L’interdit de tuer est le repère fondamental de notre société. C’est la marque des sociétés démocratiques modernes. C’est pour cela que la peine de mort a été abolie en 1981. L’euthanasie et le suicide assisté ne sont pas un progrès mais une régression sociale.

Business

Qui peut croire qu’on développera les soins palliatifs en même temps qu’on légalisera l’euthanasie et le suicide assisté ? Il sera moins cher d’injecter un produit pour supprimer le patient que de mobiliser toute une équipe pour prendre en charge ses besoins physiques, psychologiques, humains. Les mutuelles le savent, elles sont favorables à la légalisation de l’euthanasie et du suicide assisté.

Dérives

Tous les pays qui ont ouvert l’euthanasie ou le suicide assisté sous conditions n’ont cessé de les élargir. En Belgique, en 20 ans, les euthanasies ont été multipliées par 10. Des mineurs, des personnes dépressives ou âgées, des détenus sont euthanasiés. Au Canada, ce sont aussi des personnes handicapées ou sans domicile fixe et aux Pays-Bas des personnes autistes. Le modèle de « fin de vie à la française » ne fera pas exception, les dérives sont inévitables dès que l’interdit de tuer est levé.

 

 

Ce que les AFC demandent

Chaque jour, 500 personnes meurent sans bénéficier des soins palliatifs. (A titre de comparaison, par année, 100 Français vont se faire euthanasier en Belgique et 50 vont se suicider en Suisse pour 631 000 décès annuels).

Nous demandons le développement des soins palliatifs à la hauteur des besoins réels avec la création d’un droit opposable à l’accès aux soins palliatifs. 1,1 milliards en plus sur 10 ans, c’est 1100 000€ par an, très en deçà de ce qui serait rapidement nécessaire pour ouvrir des services de soins palliatifs dans 20 départements supplémentaires et alors que la loi sur la fin de vie serait votée dès 2024.

Nous demandons aux députés de voter CONTRE ce projet de loi.
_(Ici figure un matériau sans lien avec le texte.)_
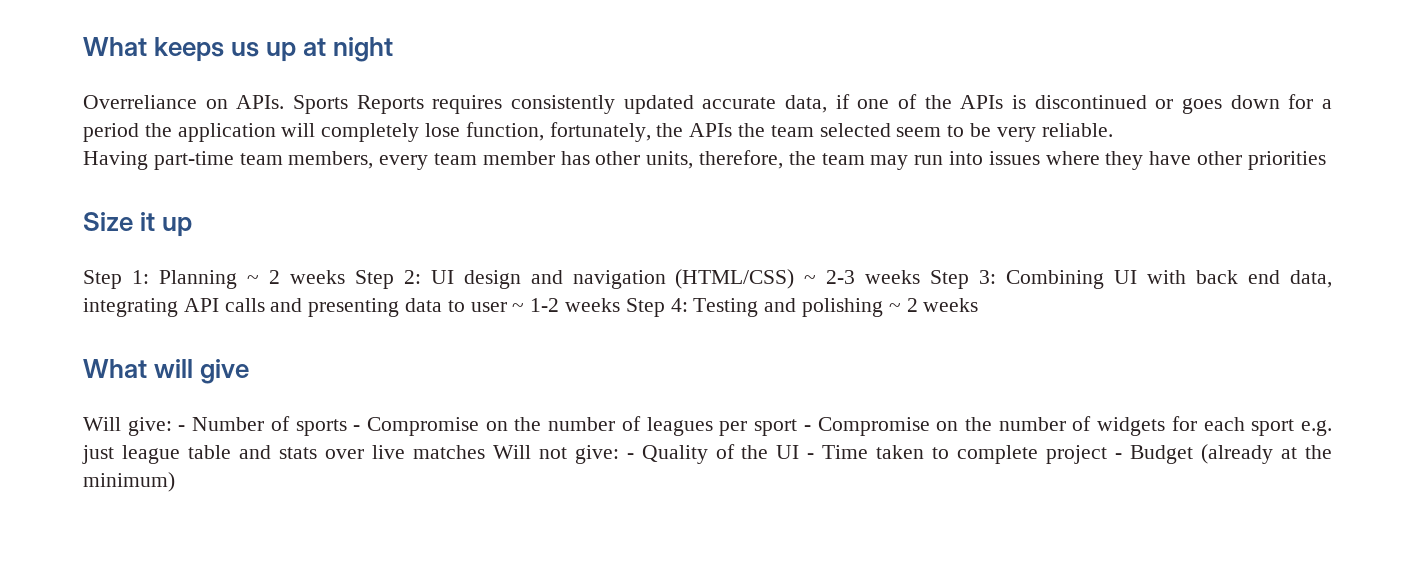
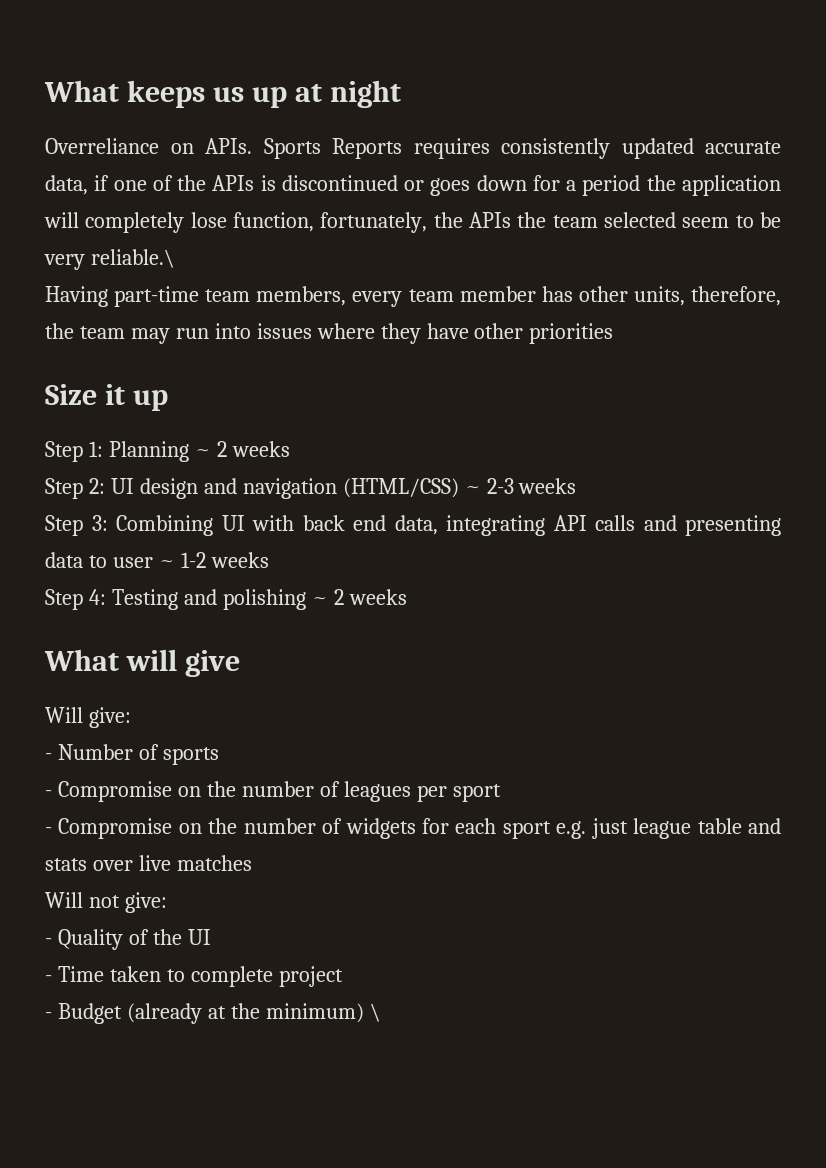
- Sports Reports requires consistently updated accurate data, if one of the APIs is discontinued or goes down for a period the application will completely lose function, fortunately, the APIs the team selected seem to be very reliable.
+ Sports Reports requires consistently updated accurate data, if one of the APIs is discontinued or goes down for a period the application will completely lose function, fortunately, the APIs the team selected seem to be very reliable.\
- Step 1: Planning ~ 2 weeks Step 2: UI design and navigation (HTML/CSS) ~ 2-3 weeks Step 3: Combining UI with back end data, integrating API calls and presenting data to user ~ 1-2 weeks Step 4: Testing and polishing ~ 2 weeks
+ Step 1: Planning ~ 2 weeks
+ Step 2: UI design and navigation (HTML/CSS) ~ 2-3 weeks
+ Step 3: Combining UI with back end data, integrating API calls and presenting data to user ~ 1-2 weeks
+ Step 4: Testing and polishing ~ 2 weeks
- Will give: - Number of sports - Compromise on the number of leagues per sport - Compromise on the number of widgets for each sport e.g. just league table and stats over live matches Will not give: - Quality of the UI - Time taken to complete project - Budget (already at the minimum)
+ Will give:
+ - Number of sports
+ - Compromise on the number of leagues per sport
+ - Compromise on the number of widgets for each sport e.g. just league table and stats over live matches
+ Will not give:
+ - Quality of the UI
+ - Time taken to complete project
+ - Budget (already at the minimum) \

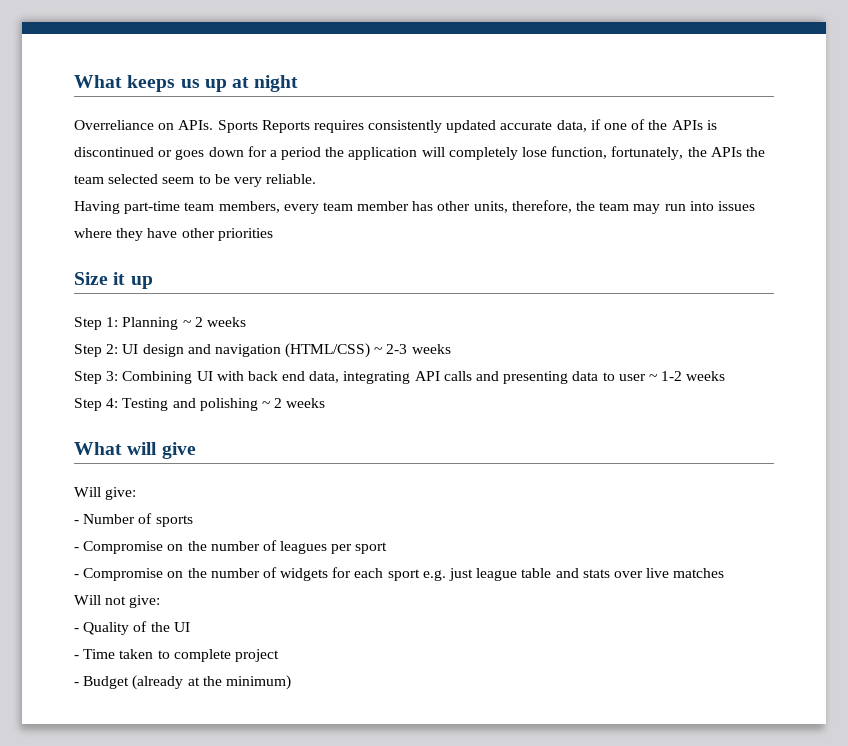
- Sports Reports requires consistently updated accurate data, if one of the APIs is discontinued or goes down for a period the application will completely lose function, fortunately, the APIs the team selected seem to be very reliable.\
+ Sports Reports requires consistently updated accurate data, if one of the APIs is discontinued or goes down for a period the application will completely lose function, fortunately, the APIs the team selected seem to be very reliable.
- - Budget (already at the minimum) \
+ - Budget (already at the minimum)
Contre l’euthanasie, les AFC agissent

  • Les souffrances cachées de l’euthanasie : un documentaire inédit a été tourné par les AFC auprès de personnels soignants en Belgique
  • Fin mars 2024, les AFC ont rencontré la sénatrice Christine Bonfanti-Dossat, afin de présenter le documentaire au Sénat
  • Ensemble pour la Vie : c’est le site lancé par les AFC qui permet d’écrire aux parlementaires sur le sujet de la fin de vie
  • En mai 2024, la mairie de Paris annule son affichage faisant la promotion de l’euthanasie suite au référé liberté initié par les AFC
  • Les AFC ont soutenu le tractage organisé par Faim2Vie, l’association des conventionnels opposés à toutes formes d’euthanasie
  • Début avril, la Confédération nationale a envoyé les livrets La fin de vie en question aux députés pour qu’ils se posent les bonnes questions au moment des débats dans l’hémicycle.
  • Une lettre signée par 44 médecins a été envoyée au Conseil national de l’Ordre des médecins, pour lui demander une position ferme sur l’aide à mourir.